Pertemuan tim unggulan dan ”kuda hitam” ini tersaji lagi pada perempat final musim ini. Liverpool akan bertamu terlebih dulu ke kandang Benfica, Stadion da Luz, pada Rabu (6/4/2022) dini hari WIB. Seperti dahulu, stadion berkapasitas 65.000 penonton itu bakal kembali menjadi saksi bisu laga pertama perempat final.
Liverpool, juara Liga Champions 2019, jauh diunggulkan dengan bermodal 10 kemenangan beruntun di liga domestik. Tim asuhan manajer Juergen Klopp itu ibarat batu karang raksasa yang tidak bisa digeser oleh tiupan angin ataupun hantaman ombak. Dengan skuad bugar, mereka terlalu perkasa saat ini.
Meskipun begitu, Klopp paham mereka hanya unggul sebelum laga. Semua bisa berubah di lapangan. ”Orang-orang telah menempatkan kami di semifinal. Saya tidak melihat sama seperti itu. Benfica tim yang sangat kuat jika kami membiarkan mereka,” ucapnya.
Seperti diketahui, ini merupakan pertemuan pertama Benfica dan Liverpool di Liga Champions setelah 2006. Artinya, skuad Benfica yang dipimpin pelatih interim, Nelson Verissimo, masih mengunci ingatan indah pada duel terakhir, sementara Liverpool terbayang-bayang kenangan buruk.
Gol spektakuler
Simao Sabrosa, mantan penyerang Benfica, merupakan salah satu figur yang menggoreskan tinta pahit dalam sejarah Liverpool, 2006 silam. Dia mencetak gol spektakuler yang melengkung indah bak pelangi dari luar kotak penalti ke gawang kiper Pepe Reina. Gol itu membuat Benfica unggul agregat 3-0.
Simao, yang sekarang menjabat Direktur Hubungan Internasional Benfica, masih ingat betul kemenangan mengejutkan itu. Dia mengatakan, fondasi kemenangan bermula dari laga pertama di kandang ketika mereka menang 1-0. Kepercayaan dirinya dan rekan-rekannya memuncak setelah itu.
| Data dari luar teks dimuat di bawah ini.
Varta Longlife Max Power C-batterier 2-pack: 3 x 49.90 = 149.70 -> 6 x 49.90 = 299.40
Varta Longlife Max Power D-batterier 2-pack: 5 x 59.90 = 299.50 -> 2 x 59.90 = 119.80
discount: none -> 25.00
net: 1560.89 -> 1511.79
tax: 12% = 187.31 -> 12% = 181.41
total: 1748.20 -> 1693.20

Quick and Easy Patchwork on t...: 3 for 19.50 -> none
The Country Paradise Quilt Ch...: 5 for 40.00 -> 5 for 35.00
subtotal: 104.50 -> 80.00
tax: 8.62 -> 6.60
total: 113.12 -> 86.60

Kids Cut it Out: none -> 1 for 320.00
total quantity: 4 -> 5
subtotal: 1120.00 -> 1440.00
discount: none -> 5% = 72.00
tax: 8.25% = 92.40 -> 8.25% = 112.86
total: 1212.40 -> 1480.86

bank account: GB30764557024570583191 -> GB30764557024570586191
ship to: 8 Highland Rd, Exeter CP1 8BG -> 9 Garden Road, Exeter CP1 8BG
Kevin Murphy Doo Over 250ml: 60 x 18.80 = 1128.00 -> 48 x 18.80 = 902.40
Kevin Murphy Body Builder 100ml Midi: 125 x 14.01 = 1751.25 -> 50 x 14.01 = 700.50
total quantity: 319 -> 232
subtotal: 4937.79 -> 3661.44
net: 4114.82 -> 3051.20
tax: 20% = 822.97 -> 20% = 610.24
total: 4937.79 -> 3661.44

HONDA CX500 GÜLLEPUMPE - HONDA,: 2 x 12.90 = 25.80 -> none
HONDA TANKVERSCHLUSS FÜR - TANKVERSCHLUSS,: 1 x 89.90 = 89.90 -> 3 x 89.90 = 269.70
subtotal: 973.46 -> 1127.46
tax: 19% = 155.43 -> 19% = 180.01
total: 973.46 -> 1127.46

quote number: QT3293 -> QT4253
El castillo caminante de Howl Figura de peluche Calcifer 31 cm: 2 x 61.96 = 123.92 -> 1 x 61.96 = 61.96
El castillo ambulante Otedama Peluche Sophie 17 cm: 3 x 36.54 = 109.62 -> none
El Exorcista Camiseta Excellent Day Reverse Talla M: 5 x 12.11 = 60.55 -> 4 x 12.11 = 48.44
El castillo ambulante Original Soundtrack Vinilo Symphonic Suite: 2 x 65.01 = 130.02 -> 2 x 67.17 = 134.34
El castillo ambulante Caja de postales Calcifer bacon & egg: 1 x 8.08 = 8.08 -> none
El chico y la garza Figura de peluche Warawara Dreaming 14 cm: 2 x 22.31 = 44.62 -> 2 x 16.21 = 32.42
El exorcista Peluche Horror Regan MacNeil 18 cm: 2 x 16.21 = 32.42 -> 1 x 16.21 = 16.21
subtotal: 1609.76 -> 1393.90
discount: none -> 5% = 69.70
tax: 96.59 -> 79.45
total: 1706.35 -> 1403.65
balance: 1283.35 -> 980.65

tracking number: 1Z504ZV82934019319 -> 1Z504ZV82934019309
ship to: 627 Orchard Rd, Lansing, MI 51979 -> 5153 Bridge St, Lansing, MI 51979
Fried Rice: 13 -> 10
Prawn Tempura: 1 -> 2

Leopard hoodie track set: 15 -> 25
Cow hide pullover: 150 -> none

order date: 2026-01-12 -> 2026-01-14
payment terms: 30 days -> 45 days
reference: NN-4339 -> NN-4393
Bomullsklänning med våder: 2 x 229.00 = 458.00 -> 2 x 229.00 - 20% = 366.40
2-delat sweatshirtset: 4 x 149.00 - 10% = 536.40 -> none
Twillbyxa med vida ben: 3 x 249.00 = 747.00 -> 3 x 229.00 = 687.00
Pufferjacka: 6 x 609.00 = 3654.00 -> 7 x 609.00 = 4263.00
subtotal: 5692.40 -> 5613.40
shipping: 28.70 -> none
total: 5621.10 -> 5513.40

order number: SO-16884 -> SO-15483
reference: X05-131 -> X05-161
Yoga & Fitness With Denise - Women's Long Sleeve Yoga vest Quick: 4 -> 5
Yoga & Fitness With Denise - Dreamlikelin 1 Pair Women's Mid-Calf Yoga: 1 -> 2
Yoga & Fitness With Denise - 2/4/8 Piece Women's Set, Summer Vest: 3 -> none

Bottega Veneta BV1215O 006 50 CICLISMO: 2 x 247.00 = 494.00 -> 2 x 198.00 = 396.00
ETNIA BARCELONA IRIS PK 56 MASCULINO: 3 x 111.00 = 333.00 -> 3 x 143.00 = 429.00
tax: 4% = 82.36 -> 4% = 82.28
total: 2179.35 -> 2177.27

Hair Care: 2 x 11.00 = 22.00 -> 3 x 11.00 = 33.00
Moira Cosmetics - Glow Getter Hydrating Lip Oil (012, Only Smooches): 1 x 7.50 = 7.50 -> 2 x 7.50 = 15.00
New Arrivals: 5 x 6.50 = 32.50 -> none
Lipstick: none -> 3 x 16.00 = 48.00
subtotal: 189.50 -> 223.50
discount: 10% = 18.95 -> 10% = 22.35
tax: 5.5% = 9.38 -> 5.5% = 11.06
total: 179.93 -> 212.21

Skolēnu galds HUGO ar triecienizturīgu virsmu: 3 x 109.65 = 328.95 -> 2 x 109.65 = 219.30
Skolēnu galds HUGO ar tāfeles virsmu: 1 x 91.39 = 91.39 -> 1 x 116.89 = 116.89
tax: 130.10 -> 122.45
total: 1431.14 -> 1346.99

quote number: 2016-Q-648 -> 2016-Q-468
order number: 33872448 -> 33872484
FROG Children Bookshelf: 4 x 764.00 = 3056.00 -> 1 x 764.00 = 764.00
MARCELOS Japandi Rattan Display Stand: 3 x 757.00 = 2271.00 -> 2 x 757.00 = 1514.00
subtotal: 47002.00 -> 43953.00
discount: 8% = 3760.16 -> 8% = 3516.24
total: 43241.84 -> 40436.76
”Saya ingat semuanya. Atmosfer stadion begitu luar biasa. Terima kasih kepada penggemar karena kami bisa menang berkat itu. Kami hanya berpikir untuk memenangi laga saat itu meskipun lawannya adalah juara bertahan,” kata Simao kepada The Guardian.
Kisah heroik tersebut sangat mungkin terulang kembali dengan dukungan penggemar di Stadion da Luz. Benfica akan bermain di kandang lebih dulu. ”Sejarah itu mungkin terulang lagi. Semua bisa terjadi, seperti saat kami menyingkirkan Barcelona (di babak penyisihan grup) dan Ajax (di 16 besar). Ketika 11 melawan 11 di lapangan, semua mungkin terjadi,” ujar Simao.
Sempat inkonsisten
Padahal, tidak ada yang menyangka Benfica akan lolos sejauh ini. Penampilan mereka terbilang inkonsisten sejak pelatih sebelumnya, Jorge Jesus, dipecat pada akhir Desember. Pergantian pelatih ternyata tidak banyak membawa perubahan. Akhir pekan lalu, mereka dikalahkan Braga, 2-3.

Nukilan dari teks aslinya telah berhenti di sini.